[[ Data provided open ]]

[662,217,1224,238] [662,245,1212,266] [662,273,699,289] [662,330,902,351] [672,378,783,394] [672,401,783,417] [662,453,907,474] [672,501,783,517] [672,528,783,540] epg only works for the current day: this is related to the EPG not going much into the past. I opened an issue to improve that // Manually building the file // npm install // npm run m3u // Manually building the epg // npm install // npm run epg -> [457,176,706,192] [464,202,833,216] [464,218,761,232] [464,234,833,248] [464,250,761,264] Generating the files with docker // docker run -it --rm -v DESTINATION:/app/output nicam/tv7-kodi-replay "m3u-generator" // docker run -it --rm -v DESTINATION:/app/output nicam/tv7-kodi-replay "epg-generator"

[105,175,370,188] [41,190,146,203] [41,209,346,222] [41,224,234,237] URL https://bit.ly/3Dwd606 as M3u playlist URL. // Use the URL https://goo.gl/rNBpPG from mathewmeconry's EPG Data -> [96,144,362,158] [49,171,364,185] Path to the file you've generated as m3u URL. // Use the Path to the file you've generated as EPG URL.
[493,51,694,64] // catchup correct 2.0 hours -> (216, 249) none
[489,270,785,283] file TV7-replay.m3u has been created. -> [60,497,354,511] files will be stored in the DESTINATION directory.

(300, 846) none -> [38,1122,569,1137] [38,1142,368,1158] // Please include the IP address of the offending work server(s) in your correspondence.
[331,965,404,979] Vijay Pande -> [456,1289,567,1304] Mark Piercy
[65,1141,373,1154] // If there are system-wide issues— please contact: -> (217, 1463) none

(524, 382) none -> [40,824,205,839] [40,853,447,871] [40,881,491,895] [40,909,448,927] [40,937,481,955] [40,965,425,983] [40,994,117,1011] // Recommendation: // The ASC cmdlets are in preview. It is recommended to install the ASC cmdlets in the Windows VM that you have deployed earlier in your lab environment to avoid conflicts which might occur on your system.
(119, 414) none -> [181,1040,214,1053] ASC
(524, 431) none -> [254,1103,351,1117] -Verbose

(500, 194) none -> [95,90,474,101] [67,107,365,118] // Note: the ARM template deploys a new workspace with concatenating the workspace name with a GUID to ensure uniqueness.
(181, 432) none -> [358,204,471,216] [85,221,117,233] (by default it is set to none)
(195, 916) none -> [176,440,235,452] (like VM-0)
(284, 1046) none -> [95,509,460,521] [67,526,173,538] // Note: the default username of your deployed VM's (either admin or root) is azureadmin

[[ Data provided closed ]]

### Try it:
Please output the lines of the listing above that fall in the stretch from the one with "[489,270,785,283] file TV7-replay.m3u" through the one with "(500, 194) none", exactly and only those.

### Response box:
[489,270,785,283] file TV7-replay.m3u has been created. -> [60,497,354,511] files will be stored in the DESTINATION directory.

(300, 846) none -> [38,1122,569,1137] [38,1142,368,1158] // Please include the IP address of the offending work server(s) in your correspondence.
[331,965,404,979] Vijay Pande -> [456,1289,567,1304] Mark Piercy
[65,1141,373,1154] // If there are system-wide issues— please contact: -> (217, 1463) none

(524, 382) none -> [40,824,205,839] [40,853,447,871] [40,881,491,895] [40,909,448,927] [40,937,481,955] [40,965,425,983] [40,994,117,1011] // Recommendation: // The ASC cmdlets are in preview. It is recommended to install the ASC cmdlets in the Windows VM that you have deployed earlier in your lab environment to avoid conflicts which might occur on your system.
(119, 414) none -> [181,1040,214,1053] ASC
(524, 431) none -> [254,1103,351,1117] -Verbose

(500, 194) none -> [95,90,474,101] [67,107,365,118] // Note: the ARM template deploys a new workspace with concatenating the workspace name with a GUID to ensure uniqueness.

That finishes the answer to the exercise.